-------- DATA --------

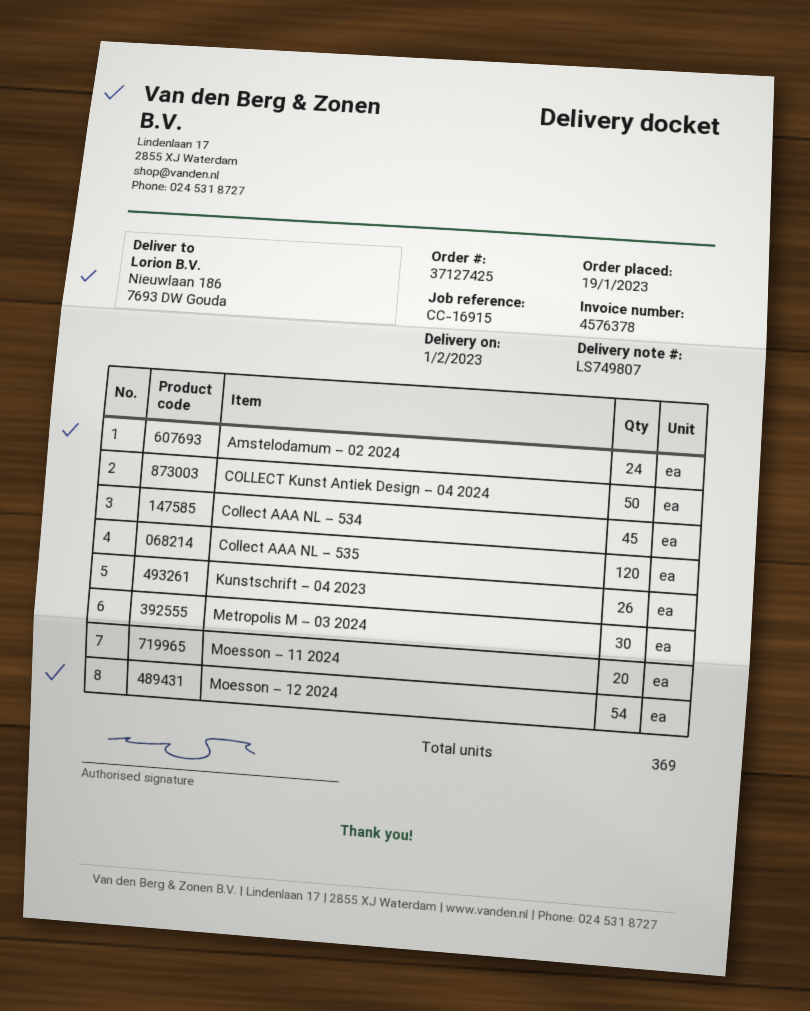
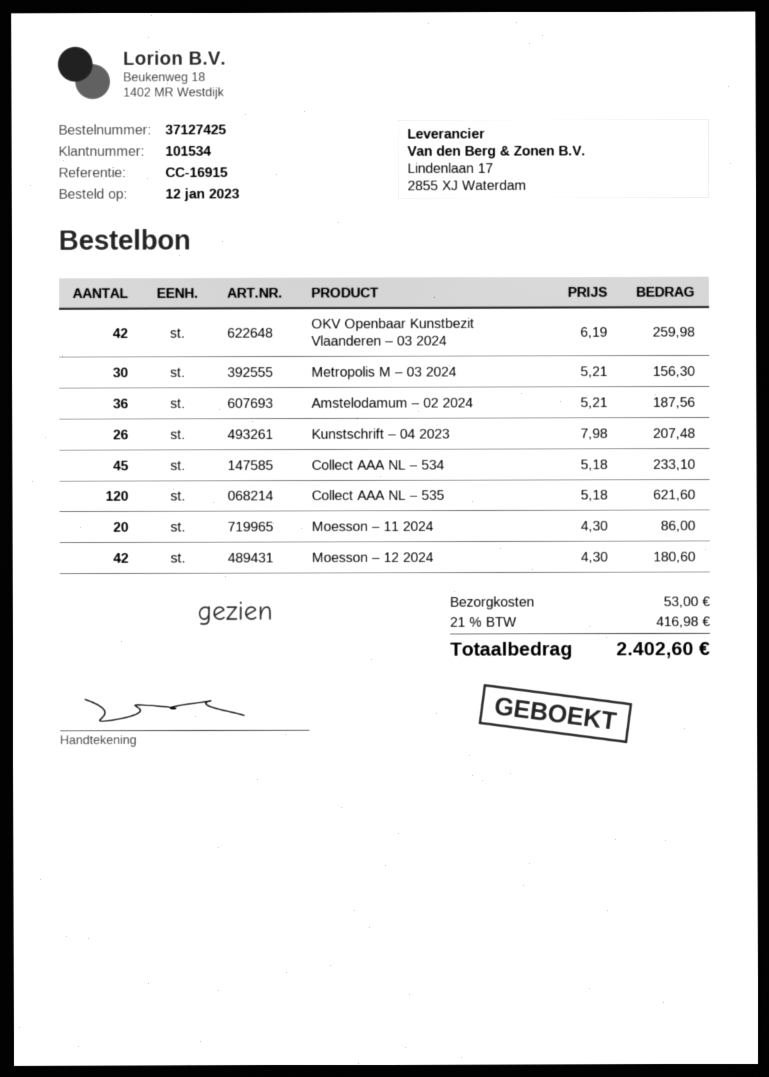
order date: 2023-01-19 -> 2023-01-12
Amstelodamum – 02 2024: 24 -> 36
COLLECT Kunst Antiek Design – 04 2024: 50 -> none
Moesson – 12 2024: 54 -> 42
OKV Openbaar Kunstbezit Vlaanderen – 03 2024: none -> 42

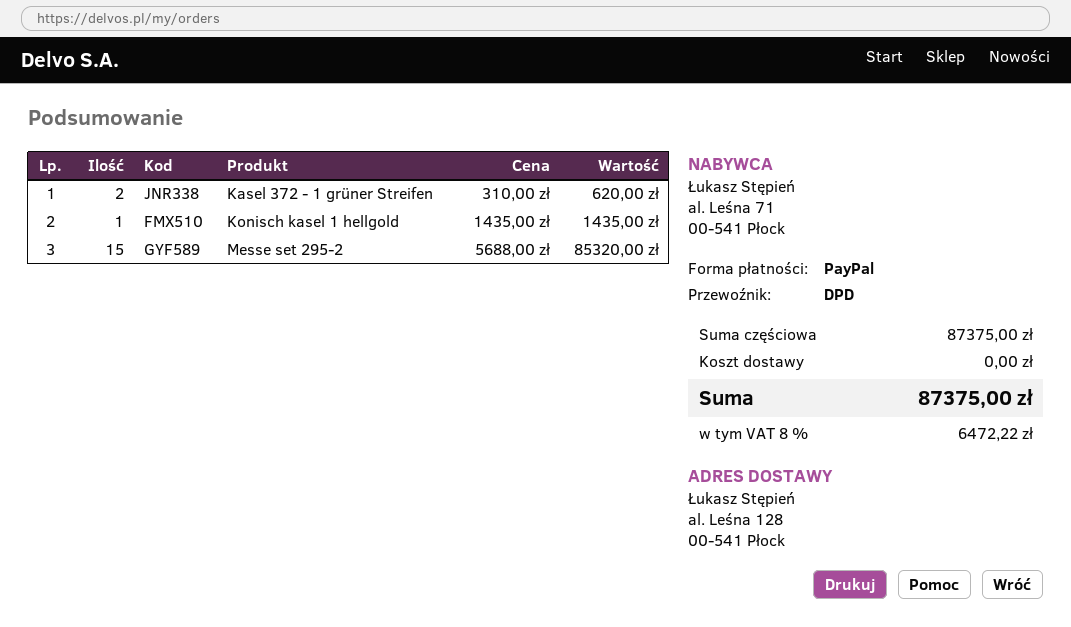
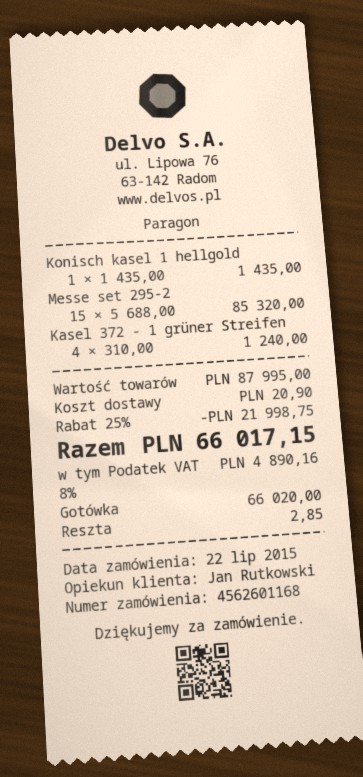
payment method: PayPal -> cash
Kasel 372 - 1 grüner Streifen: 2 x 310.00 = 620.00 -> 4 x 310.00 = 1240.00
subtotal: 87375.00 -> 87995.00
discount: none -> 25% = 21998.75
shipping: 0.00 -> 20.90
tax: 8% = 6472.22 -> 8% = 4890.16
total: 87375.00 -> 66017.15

--------
-------- DATA --------

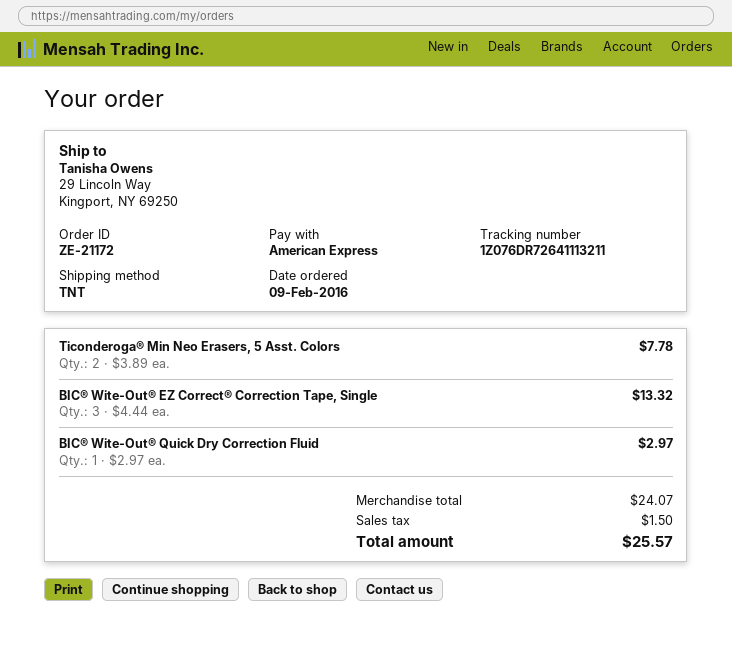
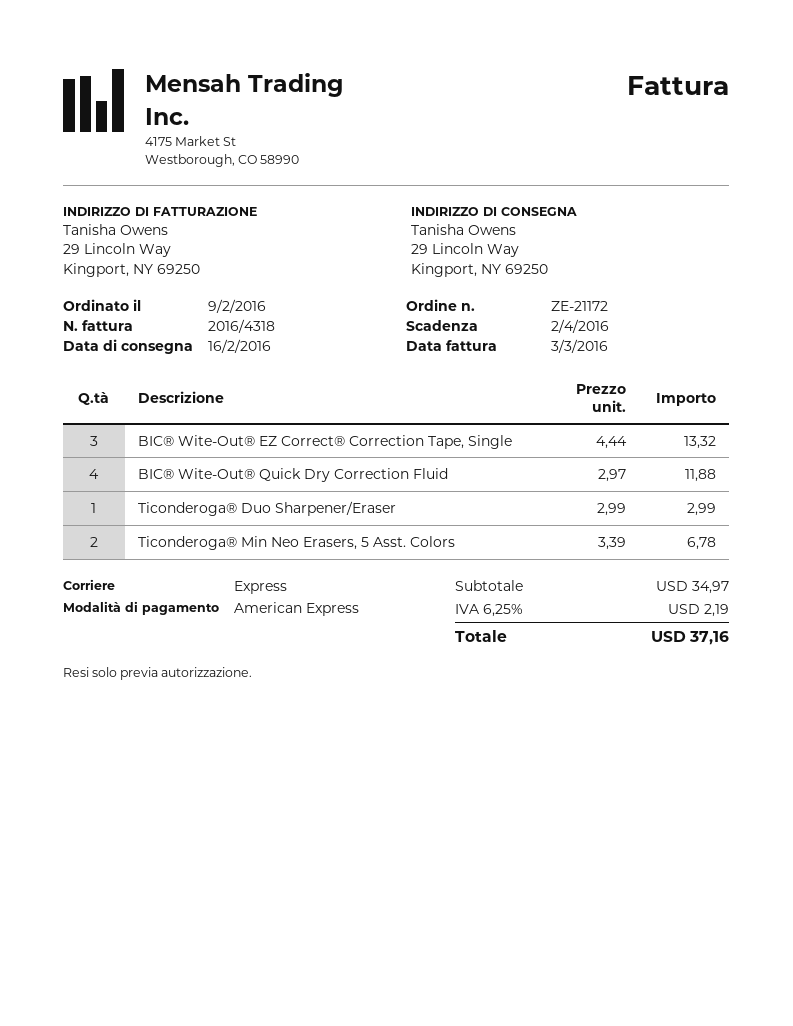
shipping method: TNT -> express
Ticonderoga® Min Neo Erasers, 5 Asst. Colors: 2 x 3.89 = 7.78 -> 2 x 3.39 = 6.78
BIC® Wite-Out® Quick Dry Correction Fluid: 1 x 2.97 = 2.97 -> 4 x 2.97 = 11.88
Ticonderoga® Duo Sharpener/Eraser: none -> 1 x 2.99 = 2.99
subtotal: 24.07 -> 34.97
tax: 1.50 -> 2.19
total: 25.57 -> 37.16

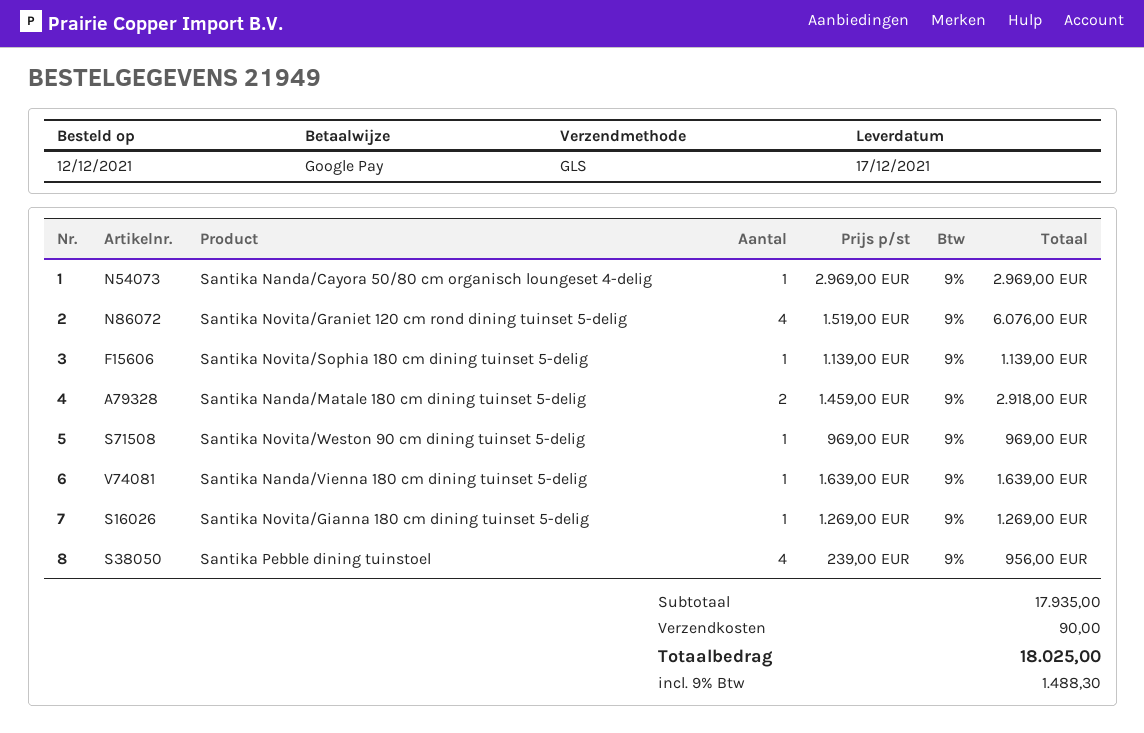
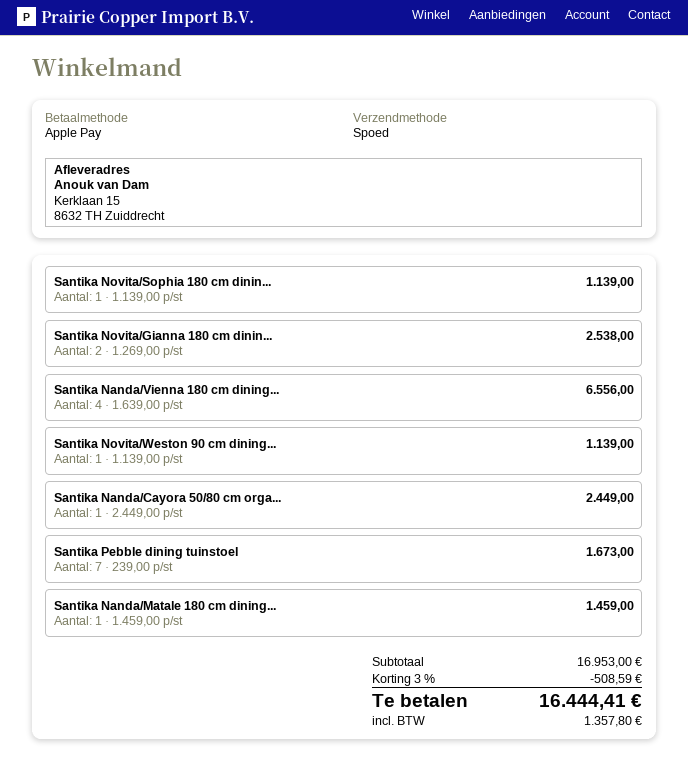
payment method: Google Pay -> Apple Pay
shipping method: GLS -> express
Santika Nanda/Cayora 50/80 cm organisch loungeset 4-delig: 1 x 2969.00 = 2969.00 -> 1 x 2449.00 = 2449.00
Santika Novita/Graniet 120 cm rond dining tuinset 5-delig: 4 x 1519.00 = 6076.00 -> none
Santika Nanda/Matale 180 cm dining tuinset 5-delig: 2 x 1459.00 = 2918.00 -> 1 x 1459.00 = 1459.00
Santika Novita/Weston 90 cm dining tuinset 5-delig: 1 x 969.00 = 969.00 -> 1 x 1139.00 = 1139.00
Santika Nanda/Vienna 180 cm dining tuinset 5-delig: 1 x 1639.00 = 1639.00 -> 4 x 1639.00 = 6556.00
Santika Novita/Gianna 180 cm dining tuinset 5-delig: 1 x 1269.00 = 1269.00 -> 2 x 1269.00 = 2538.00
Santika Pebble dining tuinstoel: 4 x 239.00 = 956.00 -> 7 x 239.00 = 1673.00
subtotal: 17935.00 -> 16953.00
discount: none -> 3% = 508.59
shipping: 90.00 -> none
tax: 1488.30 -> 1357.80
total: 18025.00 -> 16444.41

--------

### ASSIGNED TASK
Using the data above, repeat exactly the lines that begin at the line with "Santika Nanda/Matale 180" and end at the line with "total: 18025.00 -> 16444.41", both ends included.

### TASK RESPONSE
Santika Nanda/Matale 180 cm dining tuinset 5-delig: 2 x 1459.00 = 2918.00 -> 1 x 1459.00 = 1459.00
Santika Novita/Weston 90 cm dining tuinset 5-delig: 1 x 969.00 = 969.00 -> 1 x 1139.00 = 1139.00
Santika Nanda/Vienna 180 cm dining tuinset 5-delig: 1 x 1639.00 = 1639.00 -> 4 x 1639.00 = 6556.00
Santika Novita/Gianna 180 cm dining tuinset 5-delig: 1 x 1269.00 = 1269.00 -> 2 x 1269.00 = 2538.00
Santika Pebble dining tuinstoel: 4 x 239.00 = 956.00 -> 7 x 239.00 = 1673.00
subtotal: 17935.00 -> 16953.00
discount: none -> 3% = 508.59
shipping: 90.00 -> none
tax: 1488.30 -> 1357.80
total: 18025.00 -> 16444.41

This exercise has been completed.